Il making, se fatto bene, porta all’ottimizzazione di qualsiasi hardware ci capiti per le mani. Questo concetto vale per qualsiasi piattaforma e, soprattutto, vale anche per il software. Per eseguire un algoritmo di visione artificiale, ad esempio, si utilizza una workstation potente o una soluzione hardware specializzata progettata specificamente per questo tipo di lavoro. Al giorno d’oggi, tuttavia, anche i chip di elaborazione più piccoli possono essere utilizzati. Il recente progetto dell’utente Reddit luismi_kode, ad esempio, dimostra come un microcontrollore ESP32-S3 possa eseguire un algoritmo di rilevamento dei bordi quasi in tempo reale.

Per questo progetto, luismi_kode ha utilizzato un Kode Dot come base. Questo dispositivo include il chip ESP32-S3 e un display AMOLED da 2,13 pollici, il tutto in un unico piccolo dispositivo. Un modulo fotocamera basato su OV2640 è stato aggiunto alla build per acquisire un flusso di immagini. È stato codificato un algoritmo di rilevamento dei bordi Sobel per individuare tutti i bordi presenti nelle immagini in arrivo. Questi bordi vengono visualizzati sullo schermo del Kode Dot. Quando parliamo di “Bordi di Sobel” intendiamo specificatamente l’Operatore di Sobel, ovvero un algoritmo che elabora immagini digitali basandosi sul riconoscimento dei contorni.
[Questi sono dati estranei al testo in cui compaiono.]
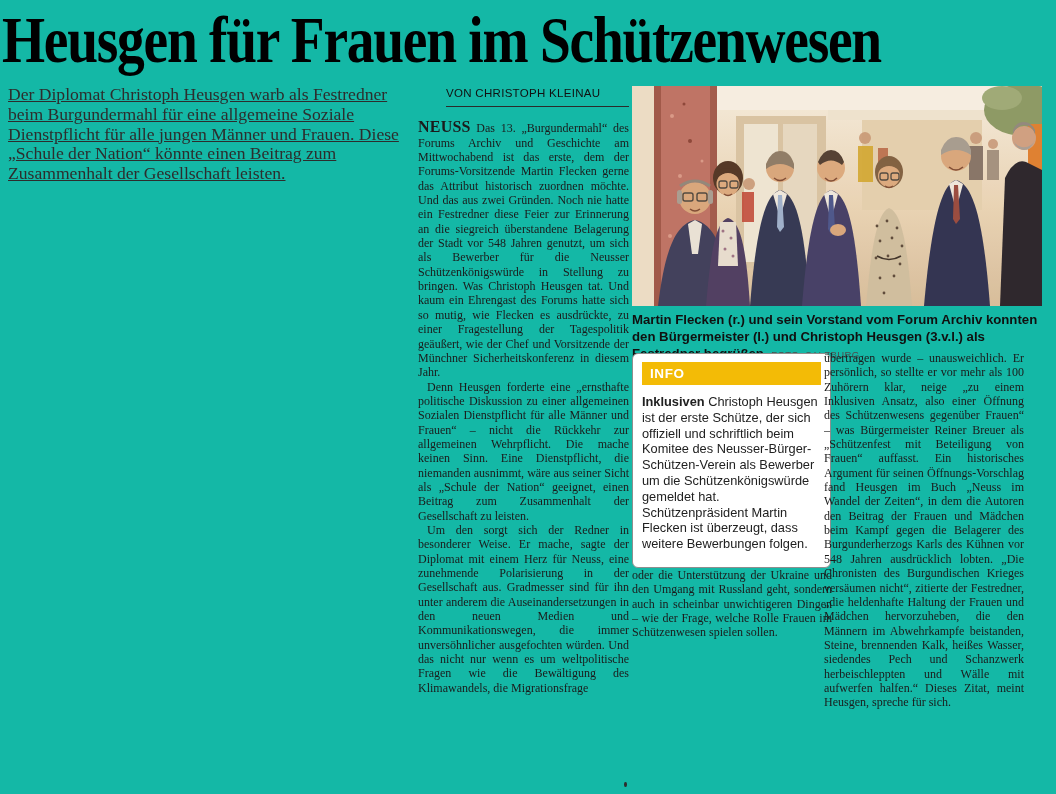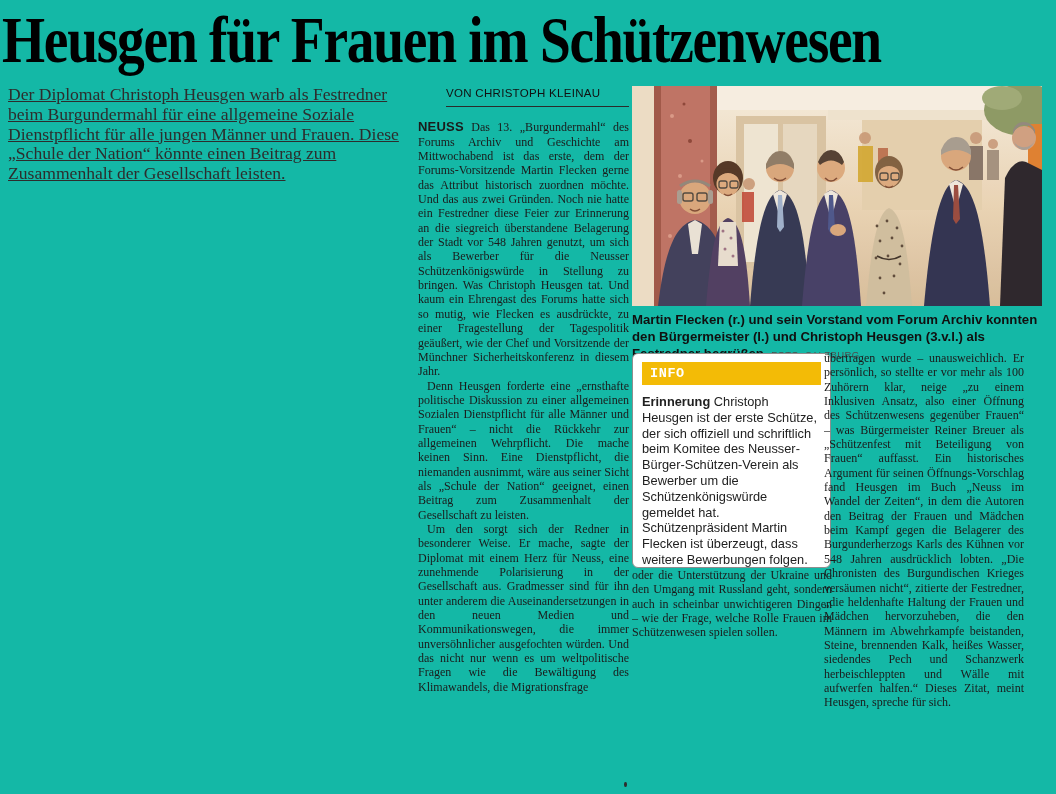--- a/index.html
+++ b/index.html
@@ -34,7 +34,7 @@
     text-align:left;
     margin-left:28px;
   }
-  .dateline { font-family:Liberation Sans, sans-serif; font-weight:700; font-size:13px; letter-spacing:0.2px; }
+  .dateline { font-family:Liberation Serif, serif; font-weight:700; font-size:16px; letter-spacing:0.2px; }
   .photo-wrap { position:absolute; left:632px; top:86px; width:410px; }
   .photo { display:block; width:410px; height:220px; background:#e9dcc6; }
   .caption {

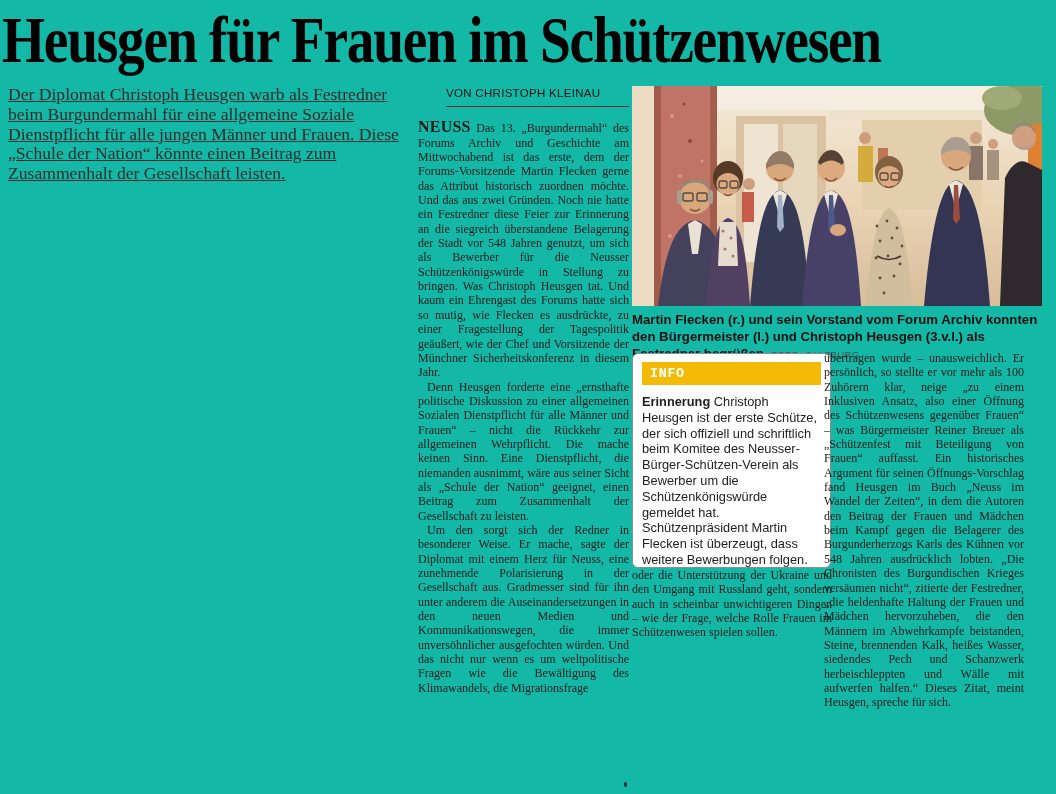--- a/index.html
+++ b/index.html
@@ -224,7 +224,7 @@
   </div>
 
   <div class="infobox">
-    <div class="info-kicker" style="background-color: rgb(243, 187, 6); font-family: Liberation Mono, monospace;">INFO</div>
+    <div class="info-kicker" style="background-color: rgb(243, 187, 6);">INFO</div>
     <div class="info-body"><span class="info-leadin">Erinnerung</span><span> Christoph Heusgen ist der erste Schütze, der sich offiziell und schriftlich beim Komitee des Neusser-Bürger-Schützen-Verein als Bewerber um die Schützenkönigswürde gemeldet hat. Schützenpräsident Martin Flecken ist überzeugt, dass weitere Bewerbungen folgen.</span></div>
   </div>
 

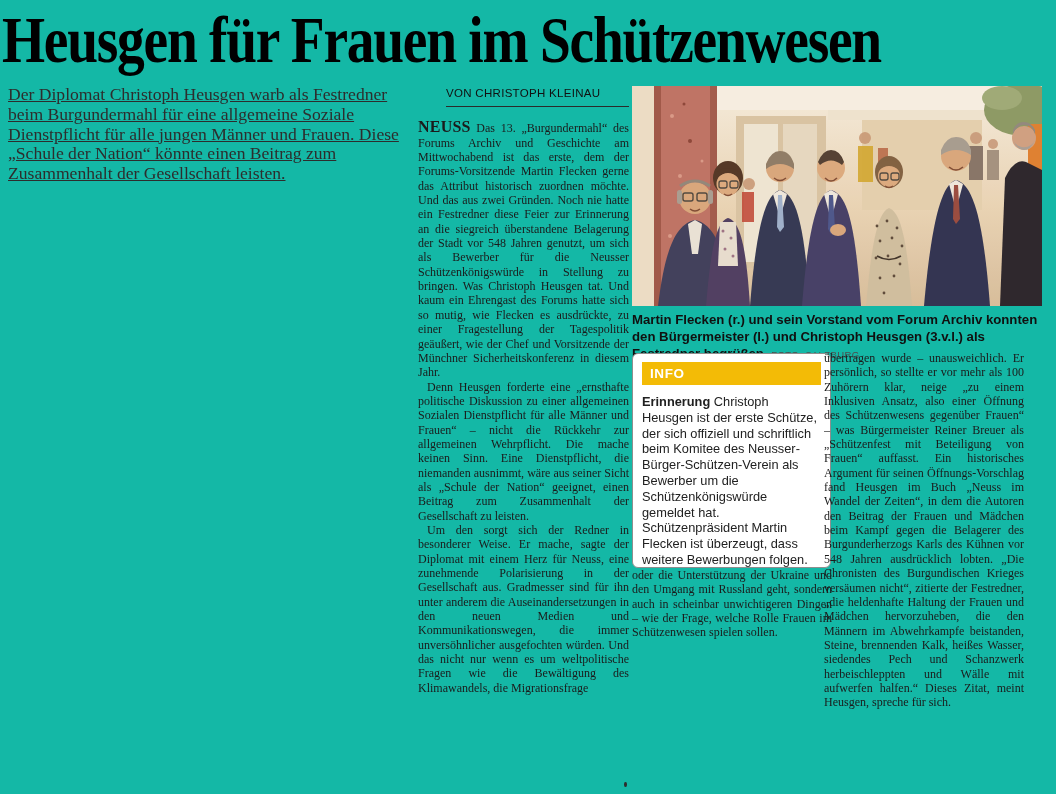--- a/index.html
+++ b/index.html
@@ -225,7 +225,7 @@
 
   <div class="infobox">
     <div class="info-kicker" style="background-color: rgb(243, 187, 6);">INFO</div>
-    <div class="info-body"><span class="info-leadin">Erinnerung</span><span> Christoph Heusgen ist der erste Schütze, der sich offiziell und schriftlich beim Komitee des Neusser-Bürger-Schützen-Verein als Bewerber um die Schützenkönigswürde gemeldet hat. Schützenpräsident Martin Flecken ist überzeugt, dass weitere Bewerbungen folgen.</span></div>
+    <div class="info-body"><span class="info-leadin">Inklusiven</span><span> Christoph Heusgen ist der erste Schütze, der sich offiziell und schriftlich beim Komitee des Neusser-Bürger-Schützen-Verein als Bewerber um die Schützenkönigswürde gemeldet hat. Schützenpräsident Martin Flecken ist überzeugt, dass weitere Bewerbungen folgen.</span></div>
   </div>
 
   <div class="col col2b">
Dal punto di vista tecnico si tratta di un operatore differenziale, che approssima il valore del gradiente di una funzione che rappresenta la luminosità dell’immagine. In ogni punto dell’immagine, l’operatore di Sobel può corrispondere al vettore gradiente oppure alla norma del vettore stesso. L’algoritmo utilizzato dall’operatore di Sobel è basato sulla convoluzione dell’immagine con un piccolo filtro, separato e di valore intero, applicato sia in direzione verticale che orizzontale, ed è quindi “economico” in termini di potenza di calcolo necessaria. Il rovescio della medaglia, è che come ogni algoritmo troppo “grezzo”, non è molto preciso nell’approssimazione.
Il rilevamento dei bordi di Sobel non rientra esattamente nella stessa classe di algoritmi che, ad esempio, alimentano un veicolo a guida autonoma. Inoltre, le immagini sono state ridimensionate a una risoluzione di 160×120 pixel e convertite in scala di grigi prima dell’elaborazione. Ciò ha ridotto significativamente la complessità computazionale del problema e, di conseguenza, le risorse di calcolo necessarie per eseguire l’algoritmo. Ciononostante, osservare il chip ESP32 elaborare risultati di rilevamento dei bordi quasi in tempo reale è piuttosto impressionante. Viene da chiedersi cos’altro possa fare un ESP32-S3, ma la moltitudine di progetti basati su di esso risponde molto rapidamente alla domanda: tantissime cose, a patto di riuscire a ottimizzarle adeguatamente. Se vi occorre il codice da implementare, potete trovarlo su GitHub.